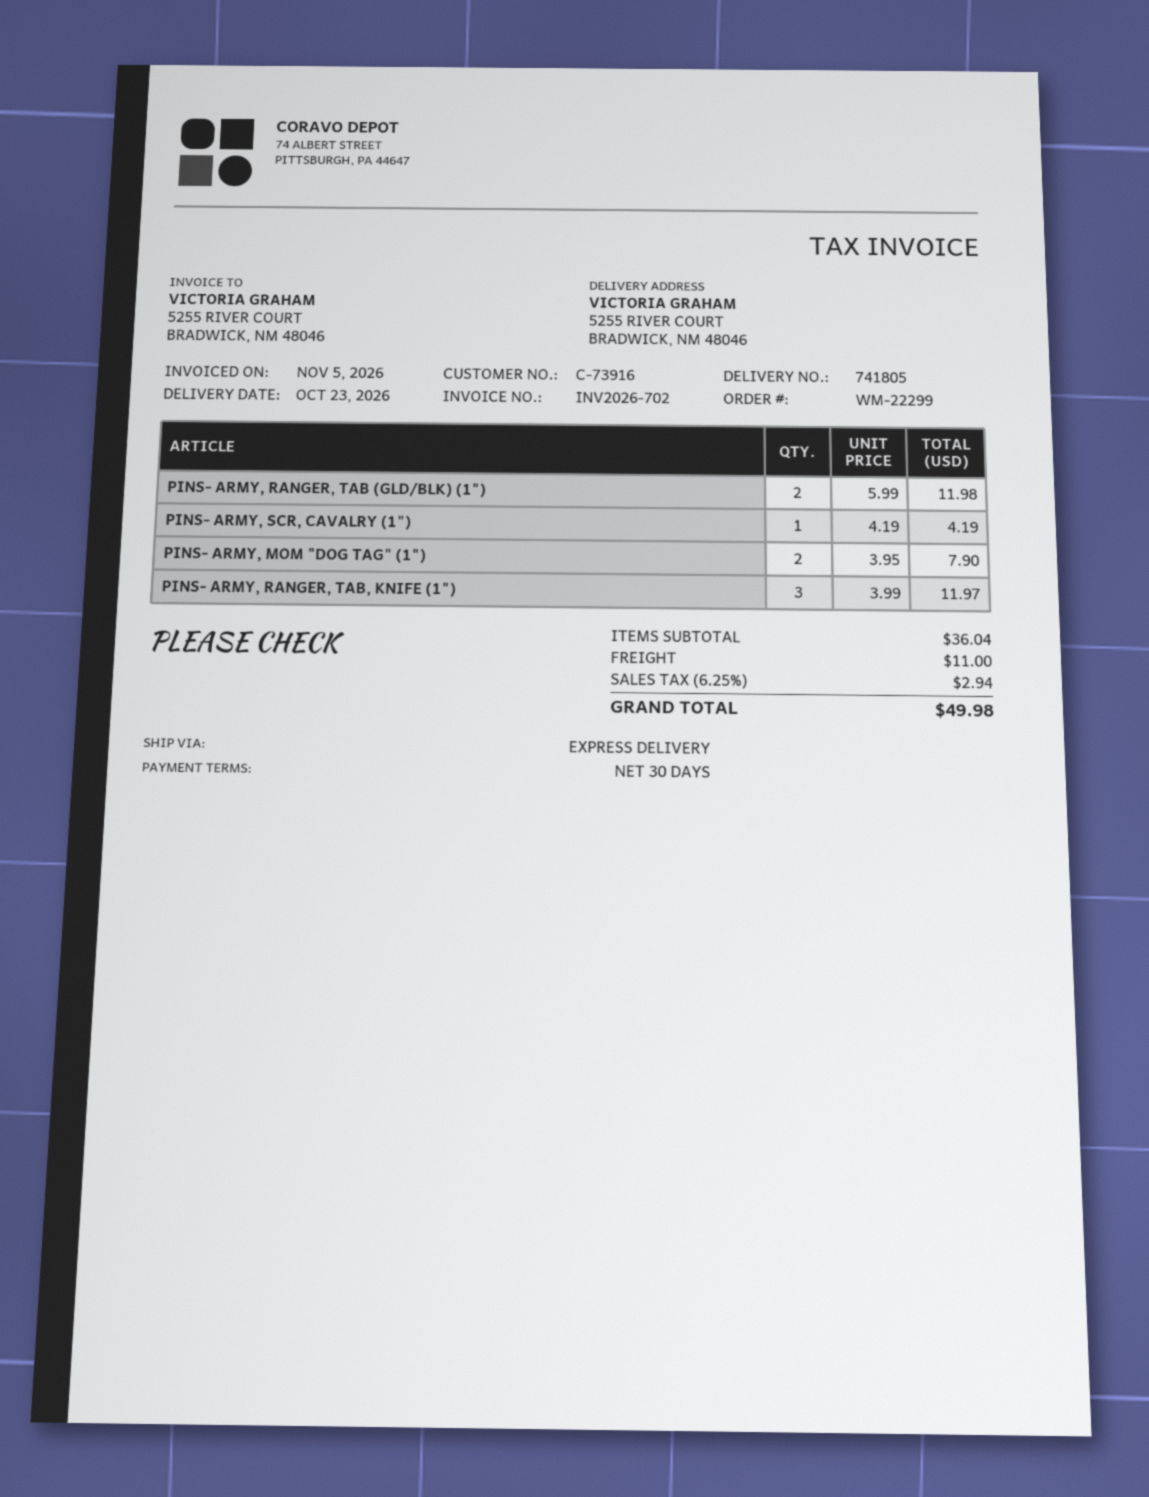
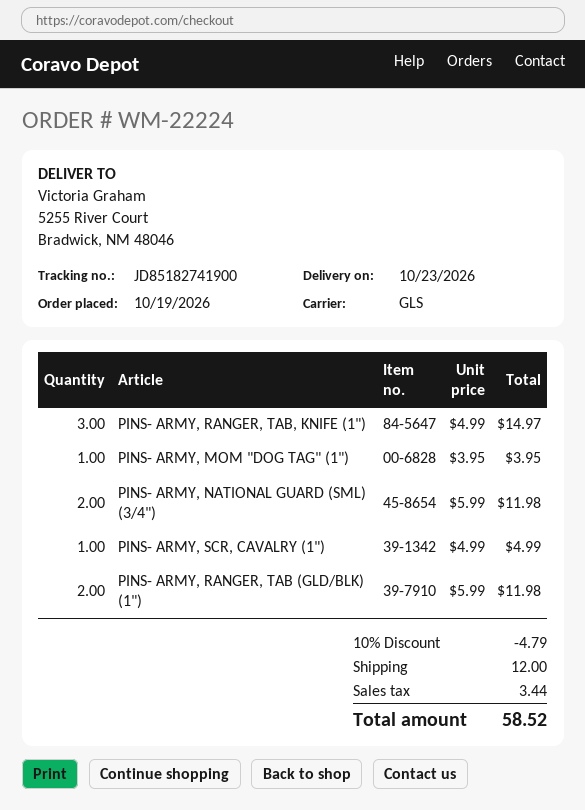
order number: WM-22299 -> WM-22224
shipping method: express -> GLS
PINS- ARMY, SCR, CAVALRY (1"): 1 x 4.19 = 4.19 -> 1 x 4.99 = 4.99
PINS- ARMY, MOM "DOG TAG" (1"): 2 x 3.95 = 7.90 -> 1 x 3.95 = 3.95
PINS- ARMY, RANGER, TAB, KNIFE (1"): 3 x 3.99 = 11.97 -> 3 x 4.99 = 14.97
PINS- ARMY, NATIONAL GUARD (SML) (3/4"): none -> 2 x 5.99 = 11.98
discount: none -> 10% = 4.79
shipping: 11.00 -> 12.00
tax: 2.94 -> 3.44
total: 49.98 -> 58.52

Activity
Output nothing but the lines from the one containing "PINS- ARMY, MOM" to the end of the listing, both of those included, exactly as given.

Response area
PINS- ARMY, MOM "DOG TAG" (1"): 2 x 3.95 = 7.90 -> 1 x 3.95 = 3.95
PINS- ARMY, RANGER, TAB, KNIFE (1"): 3 x 3.99 = 11.97 -> 3 x 4.99 = 14.97
PINS- ARMY, NATIONAL GUARD (SML) (3/4"): none -> 2 x 5.99 = 11.98
discount: none -> 10% = 4.79
shipping: 11.00 -> 12.00
tax: 2.94 -> 3.44
total: 49.98 -> 58.52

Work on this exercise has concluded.